= Task instructions =
Where an entry below contains an image, skip the image and copy the rest exactly.
—————
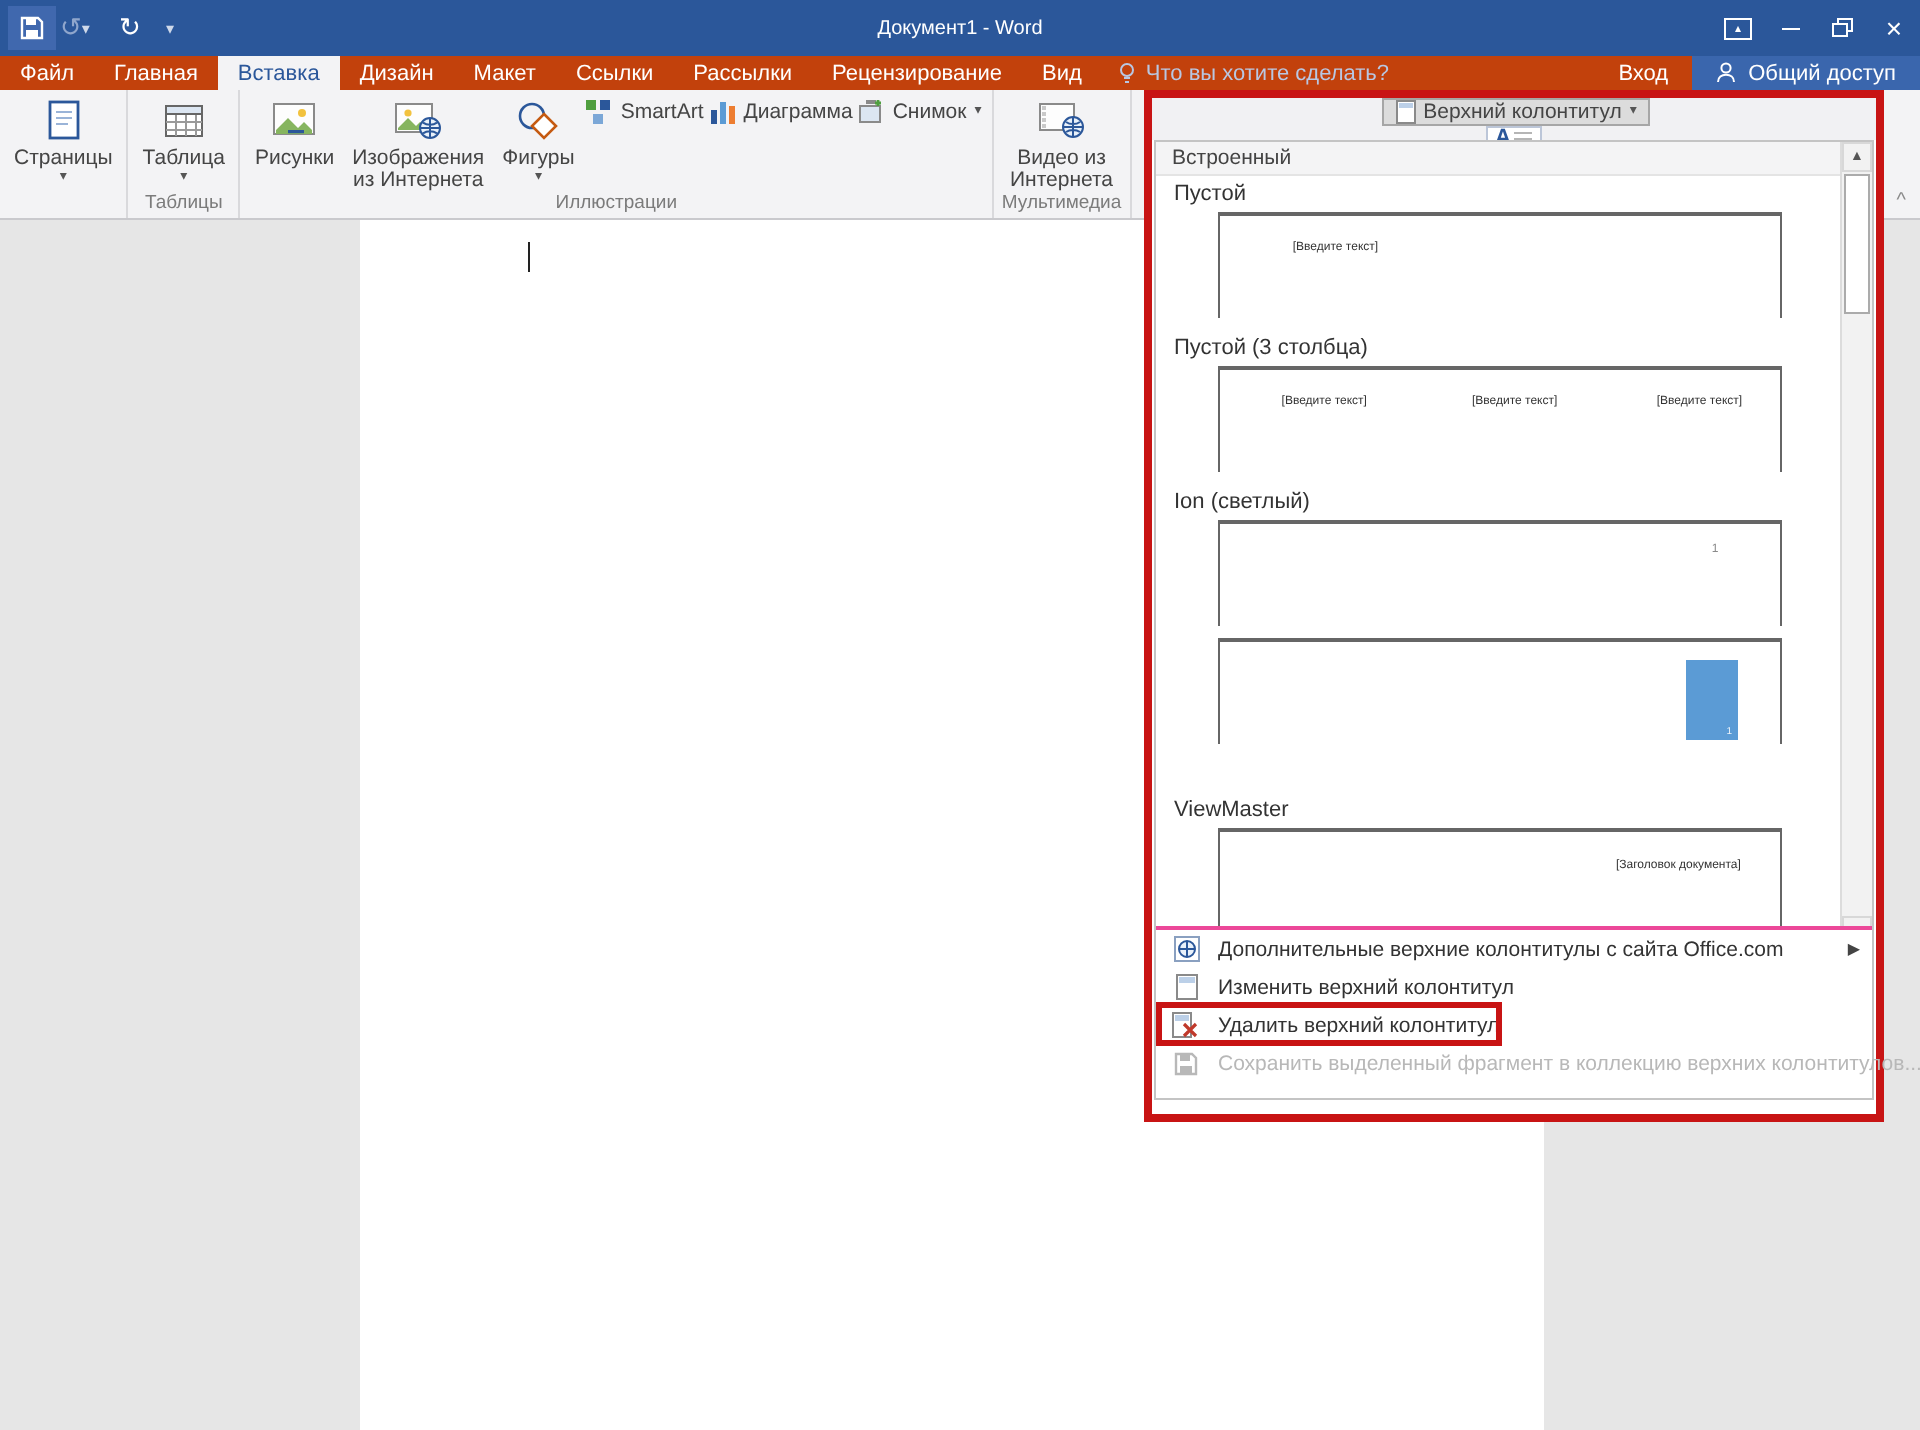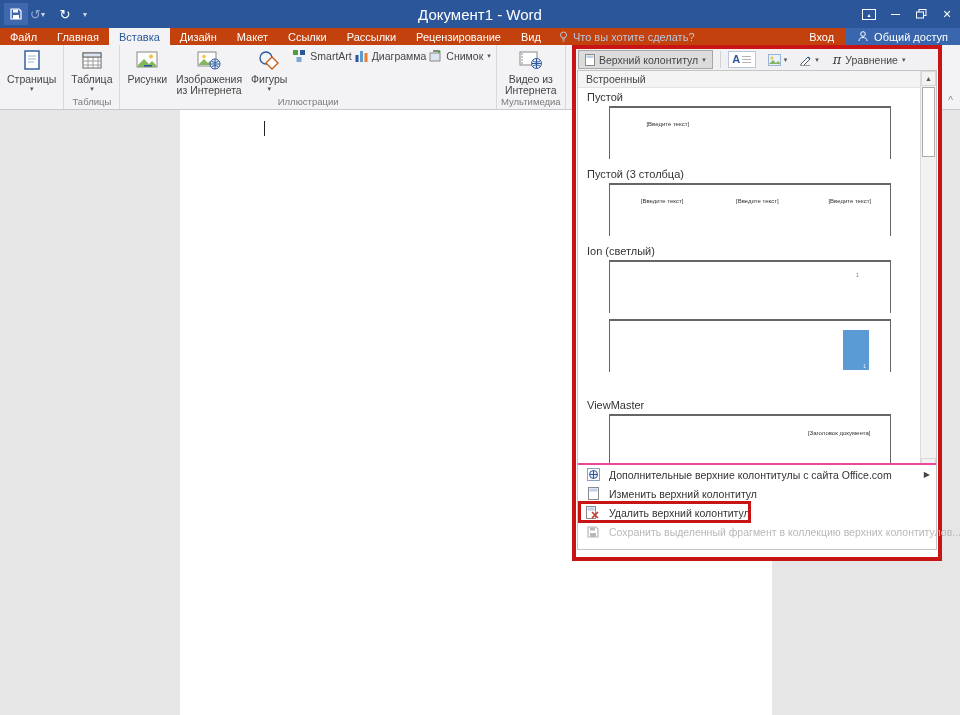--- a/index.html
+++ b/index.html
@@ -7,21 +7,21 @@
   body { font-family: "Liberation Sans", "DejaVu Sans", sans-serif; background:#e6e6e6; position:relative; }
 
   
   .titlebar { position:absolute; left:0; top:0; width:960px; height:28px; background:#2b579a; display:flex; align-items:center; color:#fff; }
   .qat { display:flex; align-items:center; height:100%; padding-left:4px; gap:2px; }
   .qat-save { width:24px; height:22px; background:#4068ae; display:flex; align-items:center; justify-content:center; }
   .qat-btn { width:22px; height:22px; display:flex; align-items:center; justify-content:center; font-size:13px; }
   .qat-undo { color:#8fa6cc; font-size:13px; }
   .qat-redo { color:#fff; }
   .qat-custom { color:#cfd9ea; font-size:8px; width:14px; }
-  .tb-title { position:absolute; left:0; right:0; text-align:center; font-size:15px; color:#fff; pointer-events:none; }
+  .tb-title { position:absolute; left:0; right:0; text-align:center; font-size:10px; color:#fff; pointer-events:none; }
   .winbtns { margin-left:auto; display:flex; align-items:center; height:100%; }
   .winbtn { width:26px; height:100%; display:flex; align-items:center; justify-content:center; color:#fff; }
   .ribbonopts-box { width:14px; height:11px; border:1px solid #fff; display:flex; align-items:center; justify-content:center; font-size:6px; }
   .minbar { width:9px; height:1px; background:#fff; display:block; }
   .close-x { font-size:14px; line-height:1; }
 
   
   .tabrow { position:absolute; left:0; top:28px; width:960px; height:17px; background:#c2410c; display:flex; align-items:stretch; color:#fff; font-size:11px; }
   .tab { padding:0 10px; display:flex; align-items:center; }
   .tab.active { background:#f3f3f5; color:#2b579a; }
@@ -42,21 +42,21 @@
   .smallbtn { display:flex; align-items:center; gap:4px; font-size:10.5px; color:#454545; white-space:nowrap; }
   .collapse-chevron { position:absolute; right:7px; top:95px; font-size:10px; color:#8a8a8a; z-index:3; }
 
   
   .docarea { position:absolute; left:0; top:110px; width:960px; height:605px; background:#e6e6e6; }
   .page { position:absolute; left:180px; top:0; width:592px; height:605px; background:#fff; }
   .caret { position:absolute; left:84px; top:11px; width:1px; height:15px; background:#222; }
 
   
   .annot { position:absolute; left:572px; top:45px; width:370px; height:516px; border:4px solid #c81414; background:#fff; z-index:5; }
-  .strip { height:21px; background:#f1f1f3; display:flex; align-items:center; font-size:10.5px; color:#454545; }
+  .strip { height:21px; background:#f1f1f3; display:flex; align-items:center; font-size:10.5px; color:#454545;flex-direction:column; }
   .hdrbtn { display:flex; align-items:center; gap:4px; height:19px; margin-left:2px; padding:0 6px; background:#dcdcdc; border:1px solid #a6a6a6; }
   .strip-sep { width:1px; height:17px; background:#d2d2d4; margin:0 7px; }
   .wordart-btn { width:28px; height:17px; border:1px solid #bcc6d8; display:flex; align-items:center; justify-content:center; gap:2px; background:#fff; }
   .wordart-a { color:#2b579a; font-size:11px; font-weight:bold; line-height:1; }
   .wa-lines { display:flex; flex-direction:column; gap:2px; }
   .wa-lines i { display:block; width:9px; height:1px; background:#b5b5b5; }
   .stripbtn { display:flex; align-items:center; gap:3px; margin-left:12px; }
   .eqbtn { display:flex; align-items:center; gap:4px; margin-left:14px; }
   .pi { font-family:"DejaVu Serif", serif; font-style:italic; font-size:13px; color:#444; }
—————
= The completed task =
--- a/index.html
+++ b/index.html
@@ -7,21 +7,21 @@
   body { font-family: "Liberation Sans", "DejaVu Sans", sans-serif; background:#e6e6e6; position:relative; }
 
   
   .titlebar { position:absolute; left:0; top:0; width:960px; height:28px; background:#2b579a; display:flex; align-items:center; color:#fff; }
   .qat { display:flex; align-items:center; height:100%; padding-left:4px; gap:2px; }
   .qat-save { width:24px; height:22px; background:#4068ae; display:flex; align-items:center; justify-content:center; }
   .qat-btn { width:22px; height:22px; display:flex; align-items:center; justify-content:center; font-size:13px; }
   .qat-undo { color:#8fa6cc; font-size:13px; }
   .qat-redo { color:#fff; }
   .qat-custom { color:#cfd9ea; font-size:8px; width:14px; }
-  .tb-title { position:absolute; left:0; right:0; text-align:center; font-size:15px; color:#fff; pointer-events:none; }
+  .tb-title { position:absolute; left:0; right:0; text-align:center; font-size:10px; color:#fff; pointer-events:none; }
   .winbtns { margin-left:auto; display:flex; align-items:center; height:100%; }
   .winbtn { width:26px; height:100%; display:flex; align-items:center; justify-content:center; color:#fff; }
   .ribbonopts-box { width:14px; height:11px; border:1px solid #fff; display:flex; align-items:center; justify-content:center; font-size:6px; }
   .minbar { width:9px; height:1px; background:#fff; display:block; }
   .close-x { font-size:14px; line-height:1; }
 
   
   .tabrow { position:absolute; left:0; top:28px; width:960px; height:17px; background:#c2410c; display:flex; align-items:stretch; color:#fff; font-size:11px; }
   .tab { padding:0 10px; display:flex; align-items:center; }
   .tab.active { background:#f3f3f5; color:#2b579a; }
@@ -42,21 +42,21 @@
   .smallbtn { display:flex; align-items:center; gap:4px; font-size:10.5px; color:#454545; white-space:nowrap; }
   .collapse-chevron { position:absolute; right:7px; top:95px; font-size:10px; color:#8a8a8a; z-index:3; }
 
   
   .docarea { position:absolute; left:0; top:110px; width:960px; height:605px; background:#e6e6e6; }
   .page { position:absolute; left:180px; top:0; width:592px; height:605px; background:#fff; }
   .caret { position:absolute; left:84px; top:11px; width:1px; height:15px; background:#222; }
 
   
   .annot { position:absolute; left:572px; top:45px; width:370px; height:516px; border:4px solid #c81414; background:#fff; z-index:5; }
-  .strip { height:21px; background:#f1f1f3; display:flex; align-items:center; font-size:10.5px; color:#454545; }
+  .strip { height:21px; background:#f1f1f3; display:flex; align-items:center; font-size:10.5px; color:#454545;flex-direction:column; }
   .hdrbtn { display:flex; align-items:center; gap:4px; height:19px; margin-left:2px; padding:0 6px; background:#dcdcdc; border:1px solid #a6a6a6; }
   .strip-sep { width:1px; height:17px; background:#d2d2d4; margin:0 7px; }
   .wordart-btn { width:28px; height:17px; border:1px solid #bcc6d8; display:flex; align-items:center; justify-content:center; gap:2px; background:#fff; }
   .wordart-a { color:#2b579a; font-size:11px; font-weight:bold; line-height:1; }
   .wa-lines { display:flex; flex-direction:column; gap:2px; }
   .wa-lines i { display:block; width:9px; height:1px; background:#b5b5b5; }
   .stripbtn { display:flex; align-items:center; gap:3px; margin-left:12px; }
   .eqbtn { display:flex; align-items:center; gap:4px; margin-left:14px; }
   .pi { font-family:"DejaVu Serif", serif; font-style:italic; font-size:13px; color:#444; }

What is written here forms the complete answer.